爆笑ビデオから悲惨なニュース動画まで 2000年代後半のYouTubeでバズった動画13選

Images used in illustration via Youtube

2005年の誕生以来、YouTubeは様々なものを生んできた――歴史的瞬間を投稿する者、素顔をさらけ出す者、最新の作品や危険な誤情報を共有する者。だがYouTubeの本質は、何時間も拡散コンテンツに没頭できる場所だ、ということ。今回はYouTubeが誕生してまもない頃に話題になった拡散動画をさっと振り返ってみよう。アニメ動画から悲劇となったニュース中継、あどけない子供がウィル・フェレルをビッチ呼ばわりする映像まで、とくとご覧あれ。


「ダンス進化論」(2006年)



簡潔こそ、初期YouTubeの最も重要なポイントだった。プラットフォームが立ち上がった当初、ユーザーもビューワーもまだ使い道を模索している状態だった。当時“啓蒙派コメディアン”として巡業していたジャドソン・ライプリー氏は、自らのステージの映像を投稿した。画質の粗い、観客席から撮影した6分間の動画は、エルヴィス・プレスリーの「ハウンド・ドッグ」の腰振りからイン・シンクの「バイ・バイ・バイ」まで、過去数十年の人気ダンスを網羅している。彼の「ダンス進化論」は一時YouTube歴代人気No.1動画に選ばれたこともあり、ソーシャルメディアが新たなダンスブームの最大の温床となった現在も、数々の続編が出ている。


「シューズ」(2006年)



楽曲は爆発的ヒットとはいかなかったが、動画そのものは、前年に登場したロンリー・アイランドの「Lazy Sunday」の勢いを借りて、お笑いパロディ・ソングの傑作だ。コメディアンのリアム・カイル・サリヴァンが作詞作曲・主演した「シューズ」は、誕生日にひたすら靴を欲しがるヴァレー・ガール風のケリーという若い女子(演じているのはサリヴァン)の視点で語られる。

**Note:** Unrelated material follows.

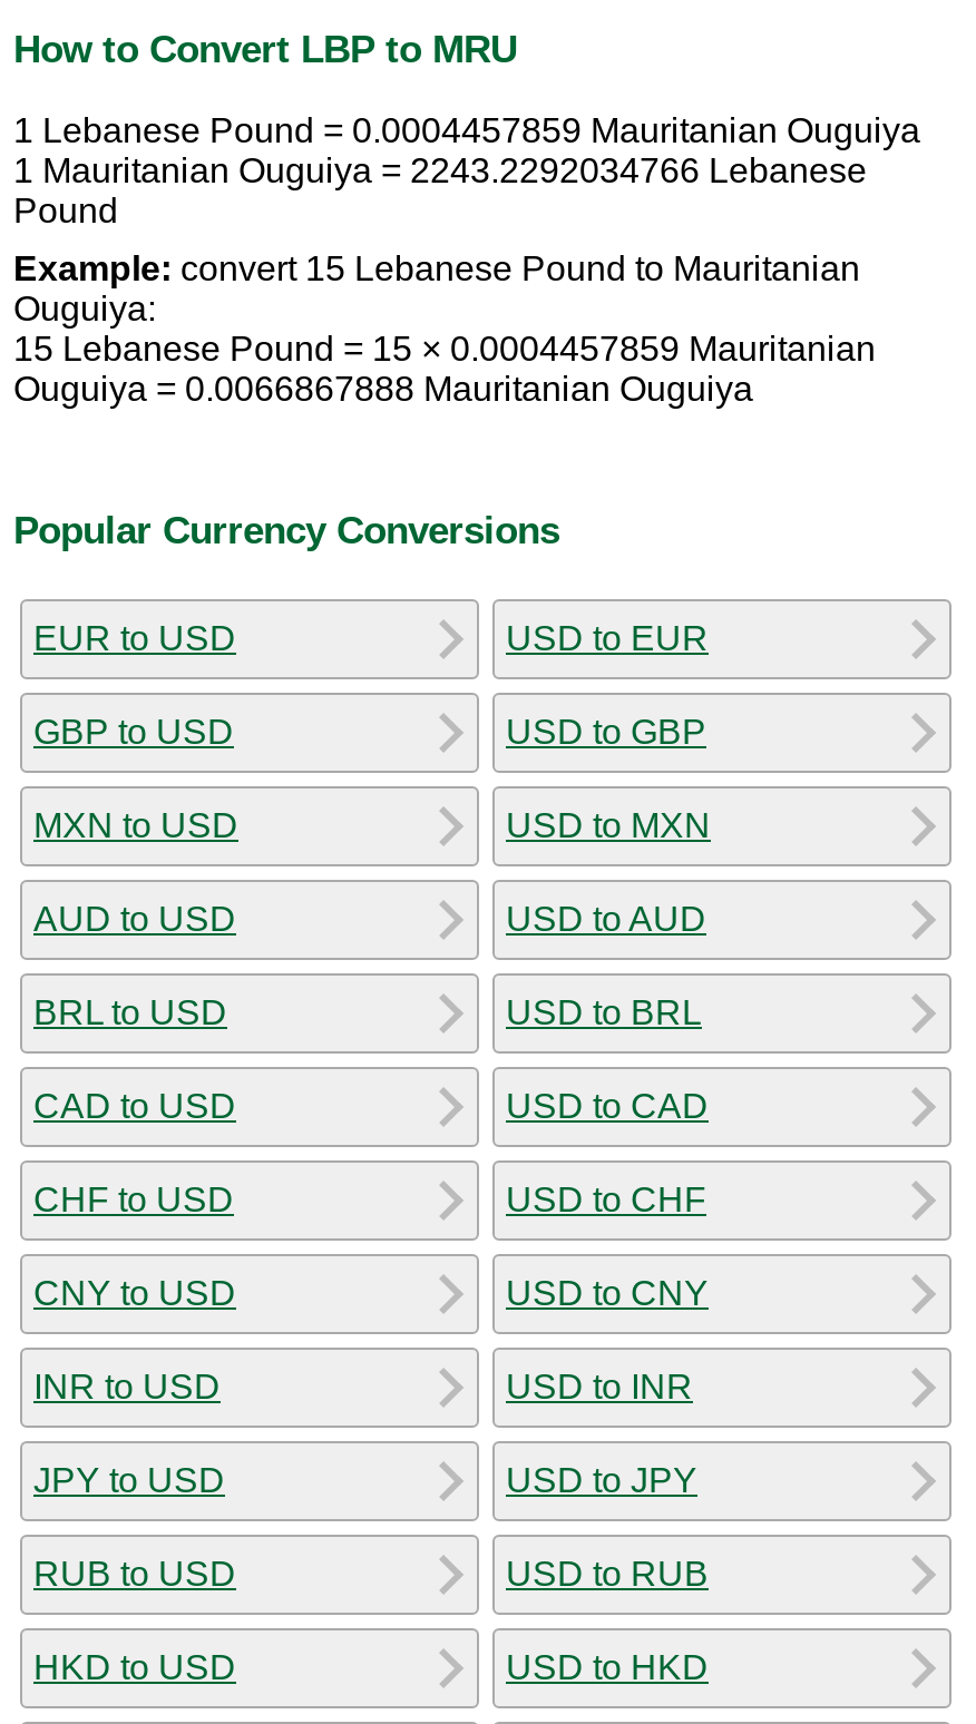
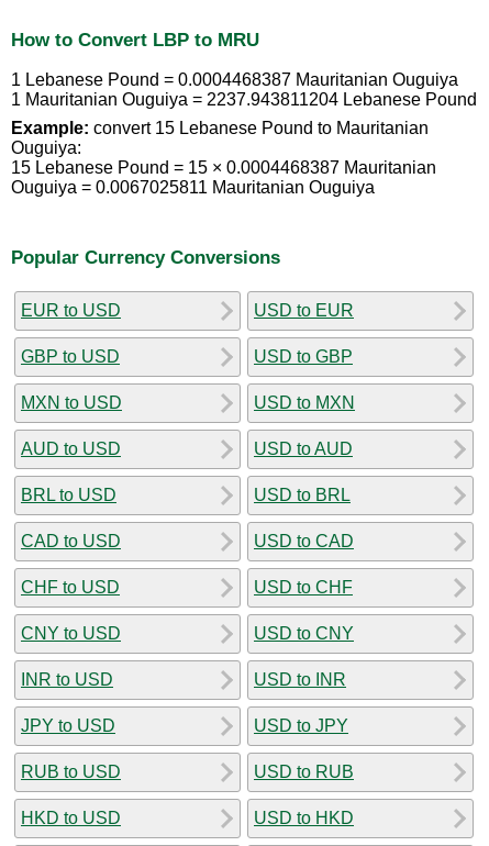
[13,112,920,230] 1 Lebanese Pound = 0.0004457859 Mauritanian Ouguiya | 1 Mauritanian Ouguiya = 2243.2292034766 Lebanese | Pound -> [11,71,477,109] 1 Lebanese Pound = 0.0004468387 Mauritanian Ouguiya | 1 Mauritanian Ouguiya = 2237.943811204 Lebanese Pound
[13,330,876,368] 15 Lebanese Pound = 15 × 0.0004457859 Mauritanian -> [11,159,436,177] 15 Lebanese Pound = 15 × 0.0004468387 Mauritanian
[13,370,753,408] Ouguiya = 0.0066867888 Mauritanian Ouguiya -> [11,178,375,197] Ouguiya = 0.0067025811 Mauritanian Ouguiya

この曲はセンセーションを巻き起こし、数百万回の閲覧回数を記録した。完璧なダンスポップのタイムカプセル。昨年TikTokでお手軽ミュージカルがバズ動画カルチャーを席捲するのをすでに予測していた。そのうえ、サリヴァン演じるケリーは一人歩きし、2年後にはウィーザーのミュージックビデオにカメオ出演を果たした。


「世界の終焉」(2006年)



2000年代中盤に大学生だった人なら1億パーセント間違いなく、学生寮でハイになった奴から、来るべき地球滅亡のシナリオを描いたこの有名なFlashアニメを見せられたはずだ。地球崩壊がほぼ確実とみられる今となってはあまり笑えないが、人々はいまだに外に出たくないとき、言い訳として「でも、疲れてるんざます(but I’m le tired)」というグループメールを送り続けている事実は、この動画の文化的意義を証明している。


 「クライトンのレプラコーン」(2006年)



嗚呼、2000年代よ。善良な地元のニュース番組が拡散ネット動画の源泉だった時代よ。この動画ではアラバマ州モービル近郊の町クライトンの住民が、最近あちこちでレプラコーン[訳注:アイルランドの民話に出てくる妖精]が出没するという話を熱っぽく語っている。クライトンのレプラコーン動画は、ハッピーエンドとはならなかった。近年、悪意に満ちたステレオタイプをまき散らしたとして、大勢が非難している(ビル・オライリーが人種差別的だと言うのだから、きっとおそらくそうなのだろう)。だとしても、問題の民話の妖精を描いた粗削りな「素人スケッチ」は、今も笑いを誘うに違いない。